Things checked (not all are implemented yet): * Each blob has the correct checksum * Each blob appears in exactly one bundle * Every blob is assigned to at least one slot in at least one version * Each slot points to an existing (possibly deleted) blob * Each bundle is readable and in the correct format * There are no extra files in a bundle * All required metadata fields are present for each blob * All required metadata fields are present for each version
This is a method on the Store instead of an Item since it needs access to the underlying bundle files.
type Version ¶
type Version struct { ID VersionID SaveDate time.Time Creator string Note string Slots map[string]BlobID }
Version contains the metadata on a single item version.
type Writer ¶
type Writer struct {
// contains filtered or unexported fields
}
A Writer implements an io.Writer with extra methods to save a new version of an Item.
func (*Writer) ClearSlots ¶
func (wr *Writer) ClearSlots()
ClearSlots will remove all the slot information for the current version. Any slot entries made before calling this will be lost (but the blobs will still be around!).
func (*Writer) Close ¶
Close closes the given Writer. The final metadata is written out, and any blobs marked for deletion are extracted and removed.
func (*Writer) DeleteBlob ¶
DeleteBlob marks the given blob for removal from the underlying storage.

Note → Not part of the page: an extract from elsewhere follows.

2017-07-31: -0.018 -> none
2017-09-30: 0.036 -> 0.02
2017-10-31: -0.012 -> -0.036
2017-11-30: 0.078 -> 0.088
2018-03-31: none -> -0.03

Blobs will be removed when Close() is called. Removal may take a while since every other blob in the bundle the blob is stored in will be copied into a new bundle.

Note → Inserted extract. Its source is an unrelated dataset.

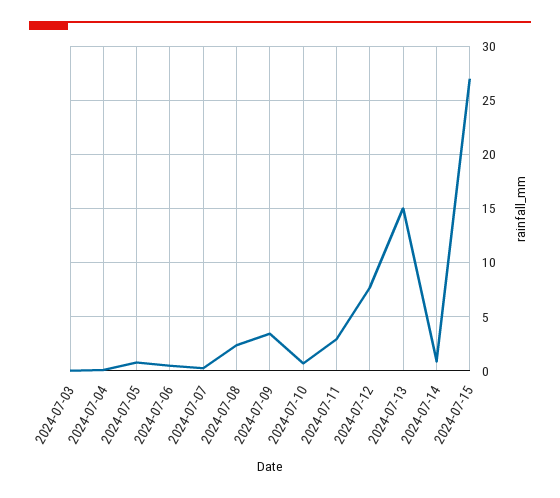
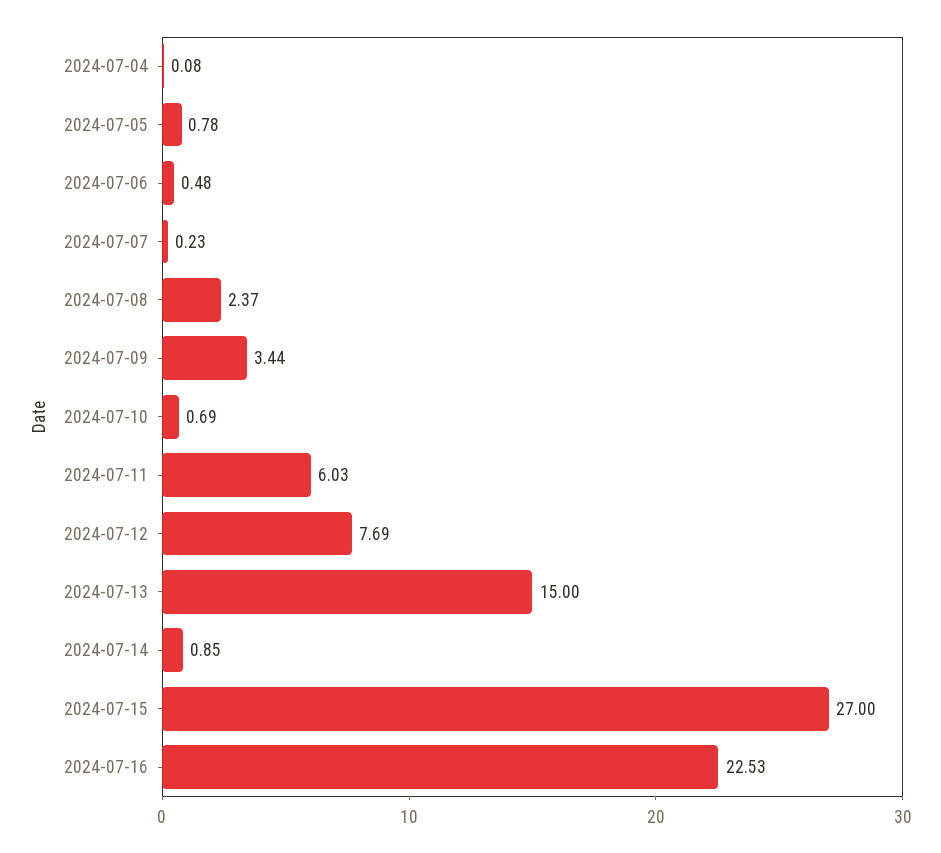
2024-07-03: 0 -> none
2024-07-11: 3 -> 6.03
2024-07-16: none -> 22.53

This function should be used infrequently. What is probably desired is to make a new version with the given slot removed by calling SetSlot with a 0 as a blob id.
func (*Writer) SetCreator ¶
SetCreator sets the creator metadata field. (Remove?)
func (*Writer) SetMimeType ¶
SetMimeType sets the mime type for the given blob. Nothing is changed if no blob has the given id or if the blob has been deleted.
func (*Writer) SetSlot ¶
SetSlot adds a slot mapping for this version. To explicitly remove a slot, set it to 0. The slot mapping is initialized to that of the previous version.
func (*Writer) WriteBlob ¶
WriteBlob signifies the intent to copy the given io.Reader into this item. If size and the hashes are provided, the item is checked to see if there is already a blob with them in this item. If there is, that blob id is returned and r is not read at all.
If such a blob is not already in the item, WriteBlob will copy the io.Reader into the item as a new blob. The hashes and size are compared with the data read from r and an error is triggered if there is a difference.
The hashes and size may be nil and 0 if unknown, in which case they will be calculated and stored as needed, and no mismatch error will be triggered.
If there is an error writing the blob, the blob is not added to the item's blob list, and the id of 0 is returned. There may be a remnant "blob/{id}" entry in the zip file, so it is best to close this Writer and reopen before retrying writing the blob.
type Zipwriter ¶
type Zipwriter struct { *bagit.Writer // the zip interface over the bundle file // contains filtered or unexported fields }
A Zipwriter wraps the zip.Writer object to track the underlying file stream holding the zip file's complete contents. Some utility methods are added to make our life easier.
func OpenZipWriter ¶
OpenZipWriter creates a new bundle in the given store using the given id and bundle number. It returns a zip writer which is then saved into the store.
func (*Zipwriter) Close ¶
Close writes out the zip directory information and then closes the underlying file descriptor for this bundle file.
func (*Zipwriter) MakeStream ¶
MakeStream returns a writer which saves a file with the given name inside this zip file. The writer does not need to be closed when finished. Only one stream can be active at a time, and call MakeStream again to start the next stream.